10

How is practicing chaplaincy like practicing medicine?

I have a couple of good friends who are physicians. And who have patience with me.  So I sent them an email one night:

“What does it mean to you to have a medical practice or to practice medicine? Not the Google answer, yours.”

Something I had been reading made me wonder about the phrase “practicing chaplaincy”. Used, I mean, in the way we talk about practicing medicine or practicing law. Before I reflected too far, I wanted to hear from people who used those words.

“To have a medical practice and to practice medicine means that I have an opportunity to care for people’s medical, emotional, physical, and spiritual needs, applying the knowledge of the science of medicine, the experience gained over thirty-three years since graduation from medical school, and my understanding of people’s need for a relationship with God, to each novel encounter with patients.”[1]

“The practice of medicine is the constant refinement and honing, development and improvement of the things a physician was trained to do. I suspect it (like law) is an acknowledgment that medicine can never be mastered, so it must be practiced.”[2]

Their definitions were helpful. In each case, there is a professional component. There are standards and expectations and best practices and competencies.

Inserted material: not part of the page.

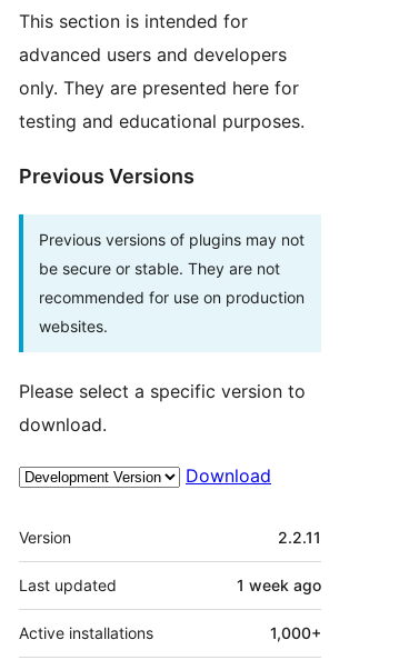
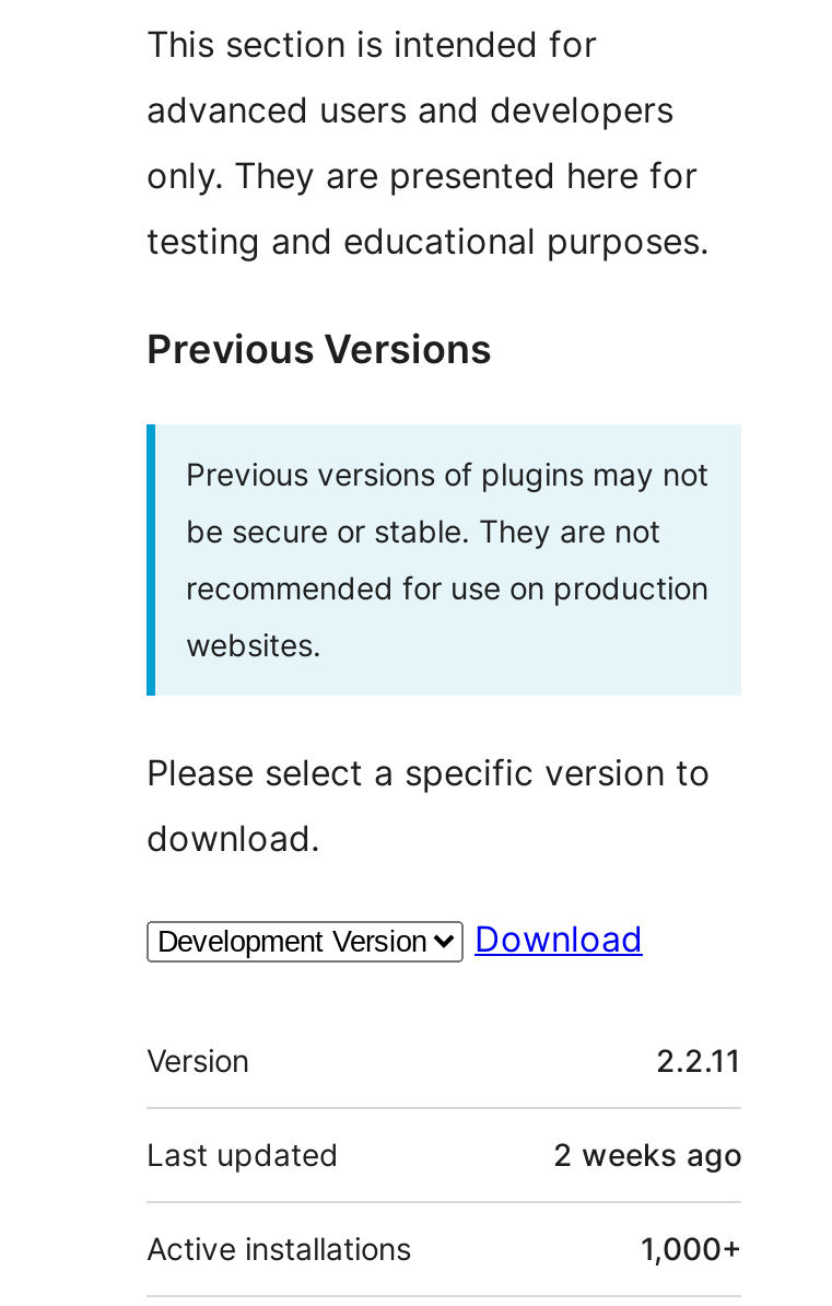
[237,576,321,595] 1 week ago -> [553,1136,741,1173] 2 weeks ago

Though it is possible to be humble about it, there is an assumed mastery of a set of skills and practices.

But also, in each case, there is the sense of practice as repetition, as preparation. Each interaction between a patient and a physician has uniqueness, nuance, individuation. The whole life of the person and the person’s lineage and the person’s environment can shape the physical and mental health.

I used to believe that medicine was science. Now I believe that it’s as much an art, pursued in a scientific way.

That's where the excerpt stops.